Terjemah — Tafsir
Makna Kata:
- يُطْعِمُنِي (Yuth'imuni): Memberiku makan.
- يَسْقِينِ (Yasqini): Memberiku minum.
Tafsir Ayat:
Dalam ayat yang mulia ini, Nabi Ibrahim 'alaihissalam melanjutkan rangkaian pengenalannya terhadap Rabb semesta alam. Beliau menyebutkan salah satu bentuk kasih sayang Allah yang sangat dekat dengan kehidupan manusia sehari-hari, yaitu nikmat makanan dan minuman.
Allah Subhanahu wa Ta'ala berfirman: *"Dan Dialah yang memberiku makan dan minum."*
Ini adalah pengakuan yang dalam dari seorang hamba yang bijak. Nabi Ibrahim tidak berkata, "Aku mencari makan sendiri," atau "Aku berusaha dengan kekuatanku." Beliau dengan tegas menyandarkan segala sesuatu kepada Allah semata. Beliau sadar bahwa di balik usahanya, ada Allah yang mengatur rezeki, yang menumbuhkan tanaman dari bumi, yang menurunkan air dari langit, dan yang menjadikan segala sebab itu berjalan dengan izin-Nya.
Ayat ini mengajarkan kita sebuah pelajaran agung: bahwa segala yang kita miliki, setiap suapan yang masuk ke mulut kita, setiap tegukan air yang menyegarkan tenggorokan kita, semuanya adalah pemberian dari Allah. Dialah yang menciptakan makanan, Dialah yang menciptakan rasa lapar, dan Dialah yang menciptakan rasa kenyang. Dialah yang menurunkan hujan dari langit, dan Dialah yang mengalirkan sungai-sungai di bumi.

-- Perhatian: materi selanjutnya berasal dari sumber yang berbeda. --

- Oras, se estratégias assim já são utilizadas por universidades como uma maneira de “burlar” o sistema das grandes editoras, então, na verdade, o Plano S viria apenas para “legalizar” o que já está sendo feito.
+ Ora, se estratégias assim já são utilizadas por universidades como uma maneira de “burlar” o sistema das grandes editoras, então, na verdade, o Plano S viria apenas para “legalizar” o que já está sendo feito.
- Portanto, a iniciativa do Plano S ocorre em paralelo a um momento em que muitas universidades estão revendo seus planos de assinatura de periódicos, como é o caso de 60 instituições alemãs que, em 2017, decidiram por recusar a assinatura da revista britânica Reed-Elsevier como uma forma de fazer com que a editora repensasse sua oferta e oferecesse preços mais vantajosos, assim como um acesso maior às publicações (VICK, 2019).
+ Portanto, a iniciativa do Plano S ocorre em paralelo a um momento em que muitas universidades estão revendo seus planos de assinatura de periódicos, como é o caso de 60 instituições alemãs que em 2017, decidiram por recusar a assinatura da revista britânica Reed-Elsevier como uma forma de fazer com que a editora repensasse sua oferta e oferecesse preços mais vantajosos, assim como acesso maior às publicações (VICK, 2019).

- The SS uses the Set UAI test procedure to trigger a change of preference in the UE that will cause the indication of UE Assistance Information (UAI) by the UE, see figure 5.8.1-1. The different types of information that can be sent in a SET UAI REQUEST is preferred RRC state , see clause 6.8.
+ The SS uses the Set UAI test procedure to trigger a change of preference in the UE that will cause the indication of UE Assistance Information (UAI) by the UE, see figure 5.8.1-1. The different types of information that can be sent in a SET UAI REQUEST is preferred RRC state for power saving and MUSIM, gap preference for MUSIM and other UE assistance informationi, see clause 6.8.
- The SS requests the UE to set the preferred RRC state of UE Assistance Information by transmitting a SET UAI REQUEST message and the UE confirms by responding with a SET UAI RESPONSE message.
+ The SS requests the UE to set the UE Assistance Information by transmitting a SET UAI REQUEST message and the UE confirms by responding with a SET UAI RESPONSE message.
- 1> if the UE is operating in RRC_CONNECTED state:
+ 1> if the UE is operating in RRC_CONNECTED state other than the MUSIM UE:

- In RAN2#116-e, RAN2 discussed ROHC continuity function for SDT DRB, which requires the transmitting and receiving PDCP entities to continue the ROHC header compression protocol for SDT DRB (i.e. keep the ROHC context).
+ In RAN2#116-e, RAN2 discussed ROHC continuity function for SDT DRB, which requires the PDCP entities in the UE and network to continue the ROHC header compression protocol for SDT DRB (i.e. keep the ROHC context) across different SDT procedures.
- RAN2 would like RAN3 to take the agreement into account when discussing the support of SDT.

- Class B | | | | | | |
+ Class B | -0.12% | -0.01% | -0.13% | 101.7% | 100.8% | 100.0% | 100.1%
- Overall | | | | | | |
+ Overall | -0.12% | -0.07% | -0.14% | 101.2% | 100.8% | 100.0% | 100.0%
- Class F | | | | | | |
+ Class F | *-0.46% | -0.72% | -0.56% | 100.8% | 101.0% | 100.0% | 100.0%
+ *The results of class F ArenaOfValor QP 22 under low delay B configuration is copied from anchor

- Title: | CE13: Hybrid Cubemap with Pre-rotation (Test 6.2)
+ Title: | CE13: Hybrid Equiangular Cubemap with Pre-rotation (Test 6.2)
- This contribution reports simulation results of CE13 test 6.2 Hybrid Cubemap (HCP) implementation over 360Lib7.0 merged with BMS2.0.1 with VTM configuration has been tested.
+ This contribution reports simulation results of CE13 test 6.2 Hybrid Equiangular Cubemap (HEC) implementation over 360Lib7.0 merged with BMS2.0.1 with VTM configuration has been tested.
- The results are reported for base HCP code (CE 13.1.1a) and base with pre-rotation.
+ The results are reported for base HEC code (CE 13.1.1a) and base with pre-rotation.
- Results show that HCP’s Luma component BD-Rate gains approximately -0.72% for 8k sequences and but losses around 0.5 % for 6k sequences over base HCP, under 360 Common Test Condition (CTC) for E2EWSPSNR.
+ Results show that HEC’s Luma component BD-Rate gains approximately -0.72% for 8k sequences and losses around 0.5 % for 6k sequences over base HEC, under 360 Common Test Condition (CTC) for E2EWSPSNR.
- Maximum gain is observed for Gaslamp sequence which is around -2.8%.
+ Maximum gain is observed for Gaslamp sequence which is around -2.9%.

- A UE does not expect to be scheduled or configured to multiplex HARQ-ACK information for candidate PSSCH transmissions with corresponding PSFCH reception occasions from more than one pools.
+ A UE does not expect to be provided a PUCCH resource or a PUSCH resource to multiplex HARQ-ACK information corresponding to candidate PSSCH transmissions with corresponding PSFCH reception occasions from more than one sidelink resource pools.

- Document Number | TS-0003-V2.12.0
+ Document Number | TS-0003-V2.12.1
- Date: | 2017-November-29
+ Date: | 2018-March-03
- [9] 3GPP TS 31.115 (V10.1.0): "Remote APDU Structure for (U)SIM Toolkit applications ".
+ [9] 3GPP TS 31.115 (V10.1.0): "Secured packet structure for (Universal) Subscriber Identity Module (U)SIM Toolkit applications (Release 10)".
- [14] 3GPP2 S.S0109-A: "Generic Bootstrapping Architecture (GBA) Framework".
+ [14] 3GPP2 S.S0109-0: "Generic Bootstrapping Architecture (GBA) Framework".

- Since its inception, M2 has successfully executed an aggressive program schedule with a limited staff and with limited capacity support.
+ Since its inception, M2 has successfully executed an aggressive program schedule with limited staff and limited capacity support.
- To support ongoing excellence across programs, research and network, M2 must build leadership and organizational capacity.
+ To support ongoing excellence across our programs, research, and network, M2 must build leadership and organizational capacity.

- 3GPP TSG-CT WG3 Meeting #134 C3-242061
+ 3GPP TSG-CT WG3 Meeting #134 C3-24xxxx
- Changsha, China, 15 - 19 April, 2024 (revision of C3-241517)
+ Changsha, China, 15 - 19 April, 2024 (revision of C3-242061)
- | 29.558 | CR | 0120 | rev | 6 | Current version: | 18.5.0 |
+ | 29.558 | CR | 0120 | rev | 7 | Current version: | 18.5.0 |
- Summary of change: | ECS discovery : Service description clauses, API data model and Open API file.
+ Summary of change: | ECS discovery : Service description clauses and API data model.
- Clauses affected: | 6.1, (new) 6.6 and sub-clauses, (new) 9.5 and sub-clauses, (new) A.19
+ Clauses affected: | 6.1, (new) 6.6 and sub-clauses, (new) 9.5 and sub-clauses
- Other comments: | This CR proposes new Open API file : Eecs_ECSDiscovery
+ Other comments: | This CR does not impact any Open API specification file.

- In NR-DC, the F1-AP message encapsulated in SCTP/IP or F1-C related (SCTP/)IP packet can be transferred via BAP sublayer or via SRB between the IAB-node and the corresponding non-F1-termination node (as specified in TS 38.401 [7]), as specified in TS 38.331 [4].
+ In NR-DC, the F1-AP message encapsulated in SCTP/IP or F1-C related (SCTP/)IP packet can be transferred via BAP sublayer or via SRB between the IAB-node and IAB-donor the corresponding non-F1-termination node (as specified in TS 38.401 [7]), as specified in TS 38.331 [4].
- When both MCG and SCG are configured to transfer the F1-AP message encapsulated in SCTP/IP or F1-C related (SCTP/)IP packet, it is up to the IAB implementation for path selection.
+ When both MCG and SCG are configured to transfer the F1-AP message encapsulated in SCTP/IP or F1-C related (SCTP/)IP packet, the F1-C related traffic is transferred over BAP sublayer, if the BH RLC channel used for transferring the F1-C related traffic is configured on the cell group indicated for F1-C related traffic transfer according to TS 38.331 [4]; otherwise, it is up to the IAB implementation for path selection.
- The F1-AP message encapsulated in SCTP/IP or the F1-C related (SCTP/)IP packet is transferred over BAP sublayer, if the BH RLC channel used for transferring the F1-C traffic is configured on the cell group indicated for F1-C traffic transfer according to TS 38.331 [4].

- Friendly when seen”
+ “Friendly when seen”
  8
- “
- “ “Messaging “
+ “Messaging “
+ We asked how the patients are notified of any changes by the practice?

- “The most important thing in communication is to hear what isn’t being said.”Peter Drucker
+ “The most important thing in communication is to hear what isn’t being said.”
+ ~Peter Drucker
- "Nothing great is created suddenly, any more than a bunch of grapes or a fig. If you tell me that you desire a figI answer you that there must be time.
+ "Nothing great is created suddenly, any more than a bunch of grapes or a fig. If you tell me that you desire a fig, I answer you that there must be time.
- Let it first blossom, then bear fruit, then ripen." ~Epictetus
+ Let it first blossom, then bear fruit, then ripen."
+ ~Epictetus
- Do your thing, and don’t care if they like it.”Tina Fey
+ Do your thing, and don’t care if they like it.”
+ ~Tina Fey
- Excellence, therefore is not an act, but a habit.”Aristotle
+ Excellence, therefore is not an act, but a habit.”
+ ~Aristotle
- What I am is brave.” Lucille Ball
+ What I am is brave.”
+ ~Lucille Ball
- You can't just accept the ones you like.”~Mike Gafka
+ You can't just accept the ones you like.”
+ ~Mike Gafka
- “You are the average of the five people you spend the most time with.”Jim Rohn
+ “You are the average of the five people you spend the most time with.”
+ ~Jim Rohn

Perhatikanlah keindahan susunan kalimat ini. Nabi Ibrahim menyebutkan makan dan minum secara khusus, karena keduanya adalah kebutuhan pokok yang tanpanya manusia tidak akan bisa bertahan hidup. Dengan menyebutkan nikmat yang paling mendasar ini, beliau ingin mengajak kita merenung: jika Allah saja yang mengurus kebutuhan dasar kita, lalu mengapa kita masih ragu untuk bersandar kepada-Nya dalam segala urusan?
Ayat ini juga mengandung pesan bahwa Allah tidak pernah melupakan hamba-Nya. Setiap hari, setiap waktu, Allah terus memberikan rezeki kepada seluruh makhluk-Nya. Bahkan kepada orang yang durhaka sekalipun, Allah tetap memberikan makan dan minum. Maka betapa agungnya kasih sayang Allah, dan betapa layaknya Dia untuk kita sembah dan kita syukuri.
Marilah kita renungkan, wahai saudaraku yang dirahmati Allah. Ketika kita duduk di meja makan, ketika kita menikmati segelas air yang segar, ingatlah bahwa itu semua adalah bukti cinta Allah kepada kita. Maka sudah sepantasnya kita senantiasa bersyukur, beribadah, dan mendekatkan diri kepada-Nya, karena Dialah yang menghidupkan kita dengan nikmat-Nya yang tak terhitung jumlahnya.
📜 Ayat 77-81 — Asy-Syu'ara
Terjemah — Asy-Syu'ara 79
Surat Asy-Syu'ara Ayat 79 - Baca, Dengarkan, Terjemah, Bahasa Indonesia : dan Tuhanku, Yang Dia memberi makan dan minum kepadaku,Surat Ayat 79/227 — Asy-Syu'ara الشعراء (Makkiyah). Baca Dengarkan Terjemah (Bahasa Indonesia). Dengarkan: Asy-Syu'ara Dengarkan, Asy-Syu'ara Terjemah, Asy-Syu'ara mp3, Asy-Syu'ara pdf. Ayat 77–81. Arti Bahasa Indonesia: Melayu.